Anchorage Digital's comprehensive analysis addresses a critical tension in Bitcoin yield strategies that institutional investors increasingly face. The firm's research leverages an extensive dataset spanning October 2021 to April 2026, testing covered-call writing across Deribit's implied-volatility surface with mathematical rigor rarely applied to crypto options strategies. This matters because Bitcoin options have matured significantly, with notional open interest exceeding $60 billion—surpassing the entire futures market—and new venues like IBIT options democratizing access for institutions.

The research reveals Bitcoin's volatility risk premium remains 2-3 times larger than equity benchmarks, creating genuine income opportunities. However, the central finding challenges passive overlay assumptions: an unfiltered 20-delta, 30-day covered-call strategy generated negative 0.5% yields over the full cycle despite winning 57 of 70 trades. The culprit is Bitcoin's tendency toward sustained, autocorrelated bull phases where short calls get repeatedly overrun. This pattern manifested during late 2021, the 2023-2024 rally to $70,000, and the 2025 push above $100,000.

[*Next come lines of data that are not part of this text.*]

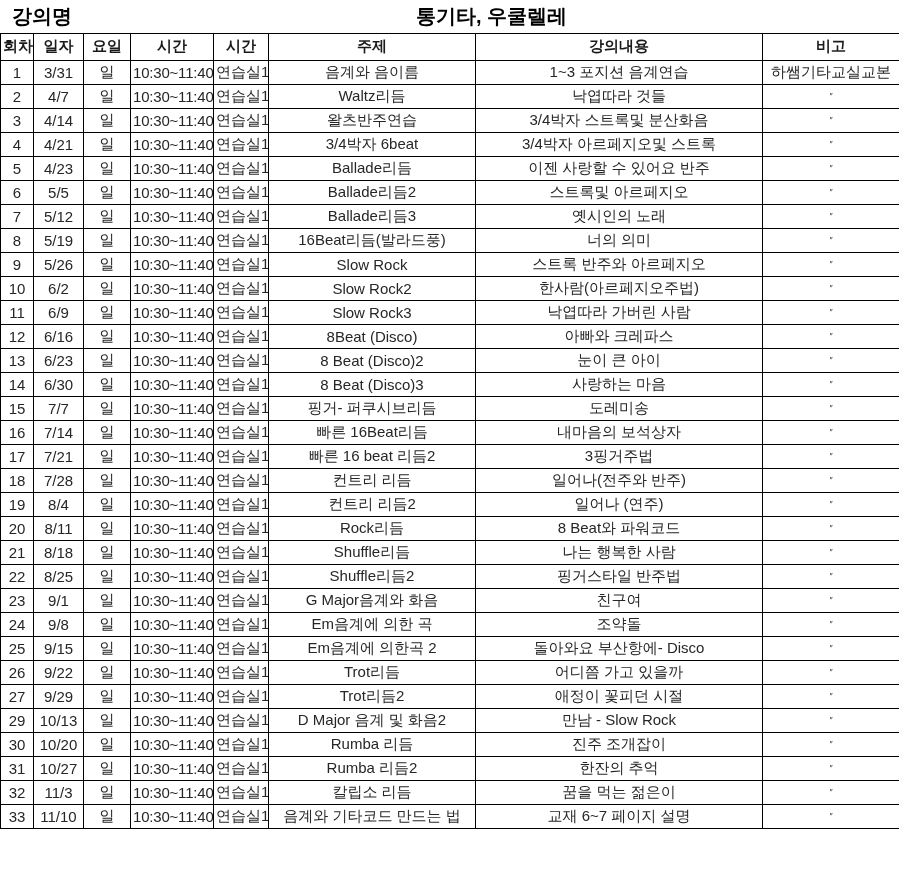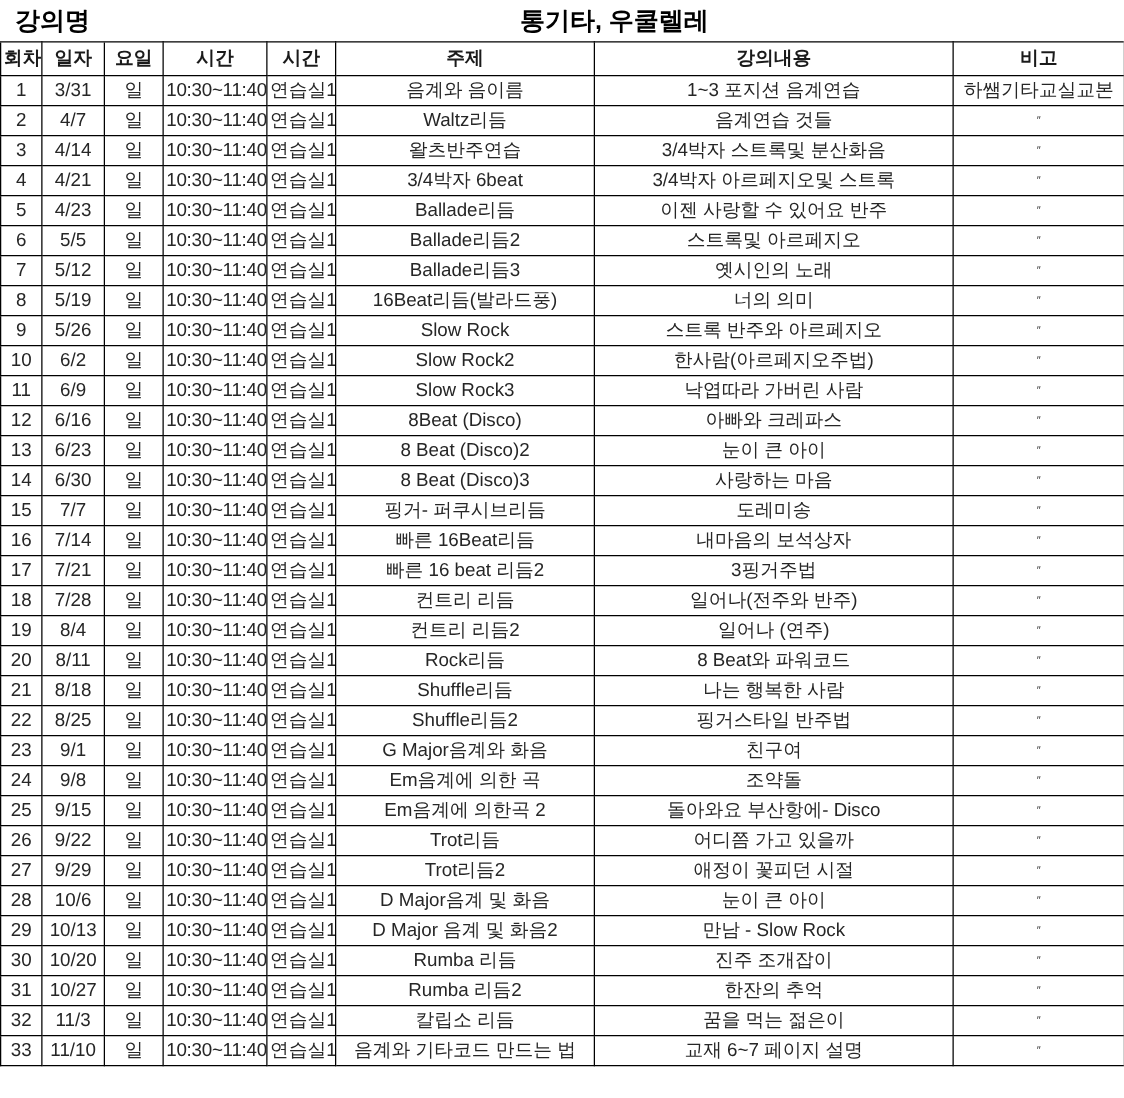--- a/index.html
+++ b/index.html
@@ -95,7 +95,7 @@
     <td class="c-time">10:30~11:40</td>
     <td class="c-room">연습실1</td>
     <td class="c-topic">Waltz리듬</td>
-    <td class="c-content">음계연습 것들</td>
+    <td class="c-content">낙엽따라 것들</td>
     <td class="c-note ditto">″</td>
   </tr>
       <tr class="data-row">

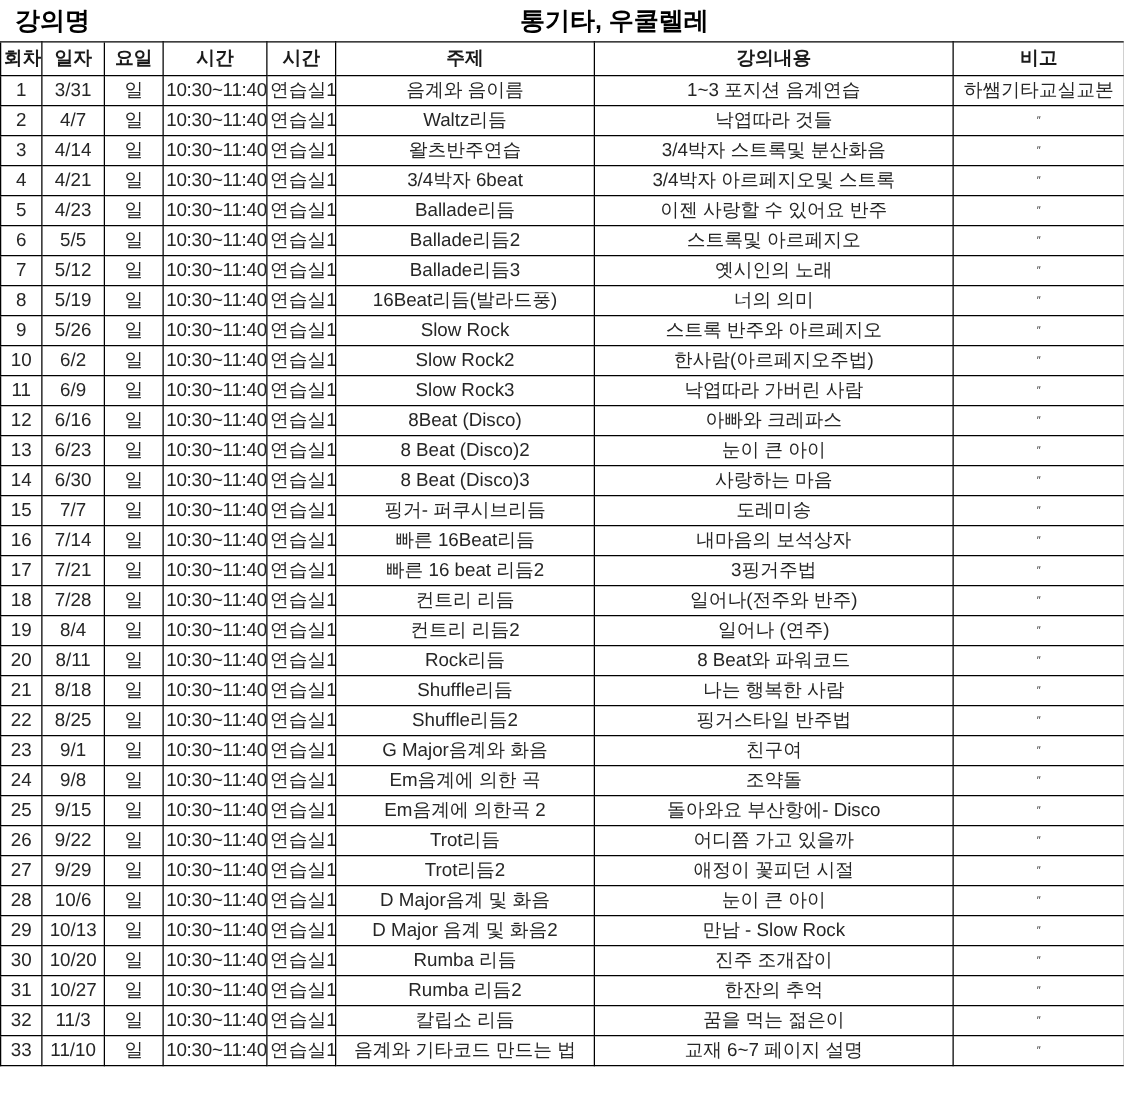--- a/index.html
+++ b/index.html
@@ -349,16 +349,6 @@
     <td class="c-note ditto">″</td>
   </tr>
       <tr class="data-row">
-    <td class="c-no">28</td>
-    <td class="c-date">10/6</td>
-    <td class="c-day">일</td>
-    <td class="c-time">10:30~11:40</td>
-    <td class="c-room">연습실1</td>
-    <td class="c-topic">D Major음계 및 화음</td>
-    <td class="c-content">눈이 큰 아이</td>
-    <td class="c-note ditto">″</td>
-  </tr>
-      <tr class="data-row">
     <td class="c-no">29</td>
     <td class="c-date">10/13</td>
     <td class="c-day">일</td>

Implementing disciplined filters transforms outcomes materially. Requiring non-bullish trend conditions and elevated implied volatility, combined with 75% take-profit thresholds and gamma-risk buffers, increased annualized contributions to 5.2% over the full period. The productive corridor emerges as 10-25 delta calls with 21+ day expiries, delivering positive yields 55-100% of the time depending on timeframe. For institutional investors, this research establishes covered calls as tactical income tools for sideways or declining markets rather than permanent yield overlays, fundamentally shifting how sophisticated investors should model BTC portfolio construction.

Key Takeaways
  • Unfiltered covered-call strategies on Bitcoin lose money long-term despite high win ratios because bull-market rallies overwhelm capped upside.
  • With proper volatility and trend filters, covered calls generate 4-6% annualized yields across most rolling windows, but require active management.
  • Bitcoin's volatility risk premium remains 2-3x larger than equities, making the income attractive but path-dependent on market regime.
  • The productive strategy corridor narrows to 10-25 delta calls with 21+ day expiries; deltas below 10 are too thin and above 25 lose directional protection.
  • Covered calls work best during sideways or declining markets but leave investors watching Bitcoin rally after selling upside in bull phases.